As part of the Bayesian workflow (Gabry et al., 2019), we can also check if our model is in line with expectations by computing a summary statistic on simulate datasets from the posterior predictive, and comparing it with that of the original data.
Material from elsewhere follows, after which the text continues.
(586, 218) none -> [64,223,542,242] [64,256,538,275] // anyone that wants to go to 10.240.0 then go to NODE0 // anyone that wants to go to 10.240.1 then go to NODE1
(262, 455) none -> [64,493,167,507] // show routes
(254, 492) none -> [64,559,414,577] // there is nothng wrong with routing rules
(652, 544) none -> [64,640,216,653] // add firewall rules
If the value for the original sample lies far into the tails of the distribution of simulated samples, this provides evidence of model misspecification.
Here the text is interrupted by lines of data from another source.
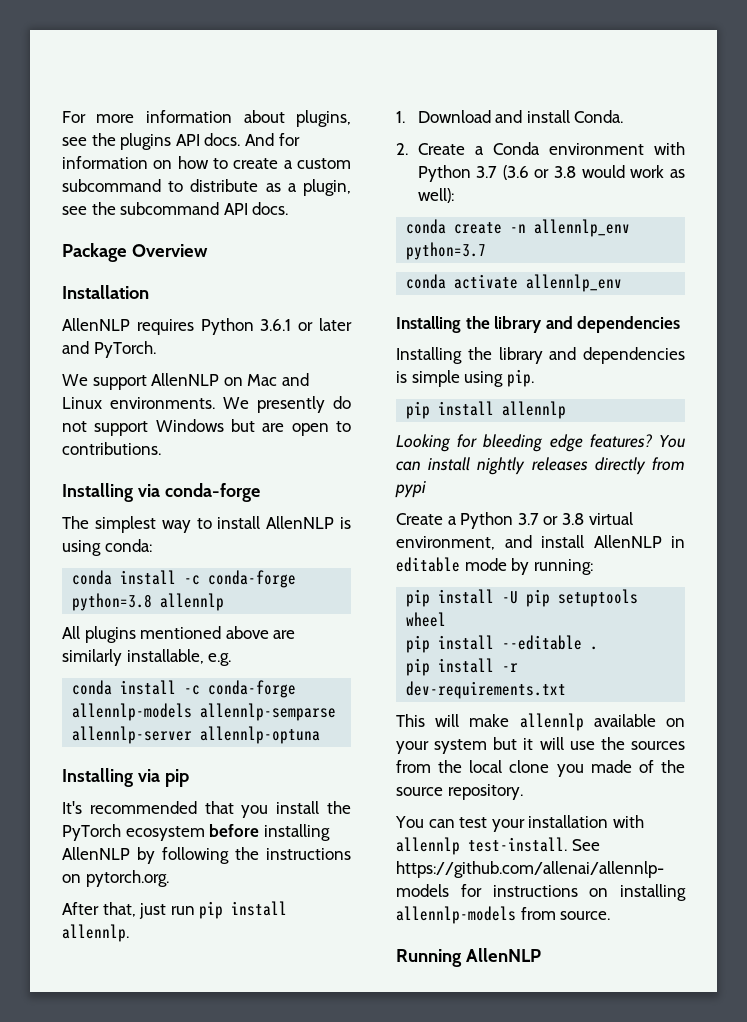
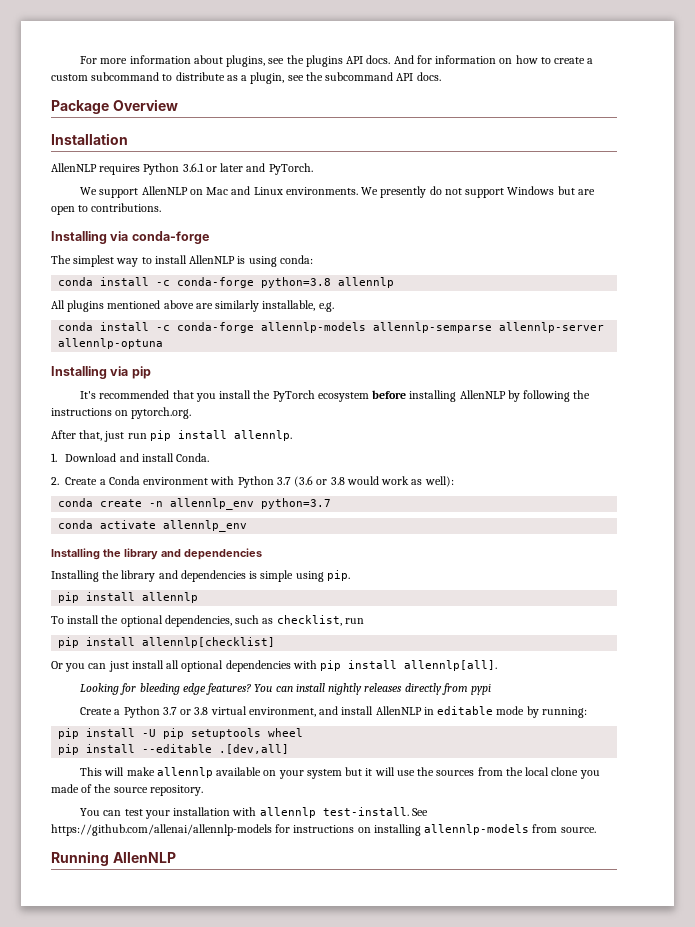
(567, 410) none -> [51,615,364,627] [58,637,276,648] [51,660,498,672] // To install the optional dependencies, such as checklist, run // pip install allennlp[checklist] // Or you can just install all optional dependencies with pip install allennlp[all].
[590,646,599,650] [406,658,519,676] [406,681,567,699] . // pip install -r dev-requirements.txt -> [219,744,290,754] .[dev,all]

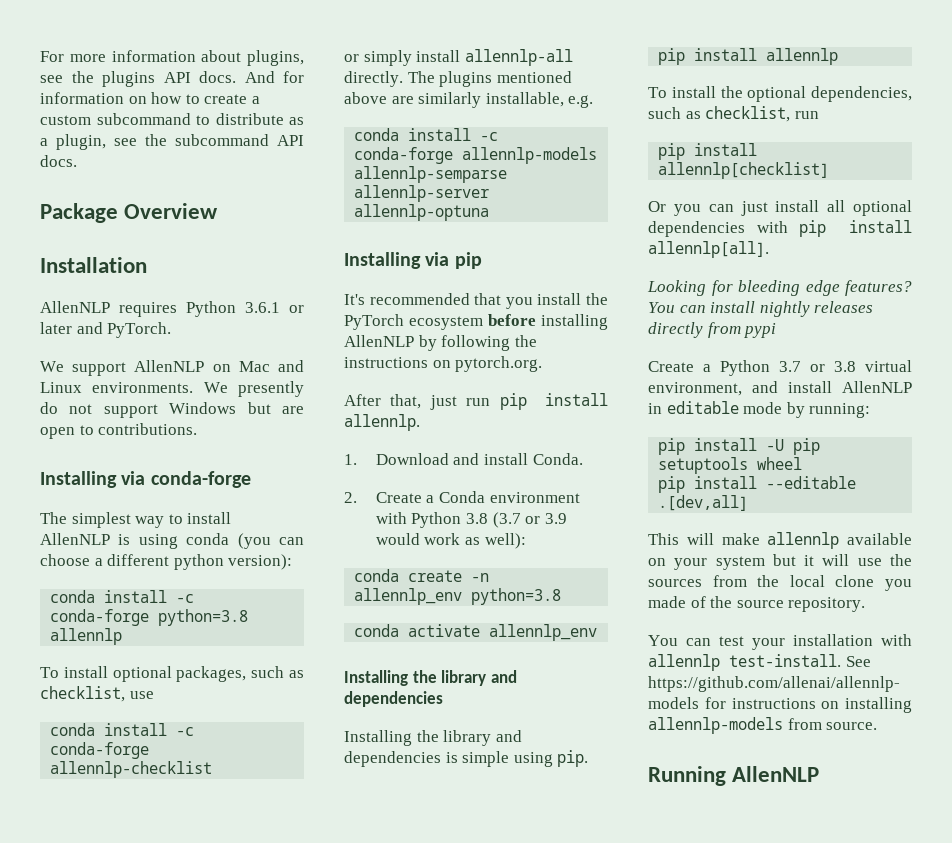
[279,255,313,264] conda: -> [186,533,304,549] [40,554,293,570] conda (you can choose a different python version):
[51,300,65,309] All -> [40,666,305,682] [40,686,154,702] [50,723,195,736] [50,742,150,759] [50,761,213,778] [344,49,573,66] [344,71,435,87] To install optional packages, such as checklist, use // conda install -c conda-forge allennlp-checklist // or simply install allennlp-all directly. The
[276,476,345,487] 3.7 (3.6 or 3.8 -> [465,512,567,528] 3.8 (3.7 or 3.9
[261,498,332,509] python=3.7 -> [471,588,562,605] python=3.8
pp_check(post_1, stat = median)

`stat_bin()` using `bins = 30`. Pick better value with `binwidth`.

Loss function

In the EVA 2023 data challenge, a custom loss function for the return levels \(q\) was provided, of the form \[\begin{align*} L(q, \widehat{q}(\theta)) = \begin{cases} 0.9(0.99q - \widehat{q}), & 0.99q > \widehat{q} \\ 0, & |q - \widehat{q}| \leq 0.01 q\\ 0.1(\widehat{q} - 1.01q), & 1.01q < \widehat{q}. \end{cases} \end{align*}\] In the Bayesian paradigm, we compute the average loss over the posterior distribution of the parameters, for given value of the return level \(q_0\): \[\begin{align*} r(q_0) = \int_{\boldsymbol{\Theta}}L(q(\boldsymbol{\theta}), q_0) p (\boldsymbol{\theta}) \mathrm{d} \boldsymbol{\theta} \end{align*}\] and then we seek to minimize the risk, \(\mathrm{min}_{q_0 \in \mathbb{R}_{+}} r(q_0)\)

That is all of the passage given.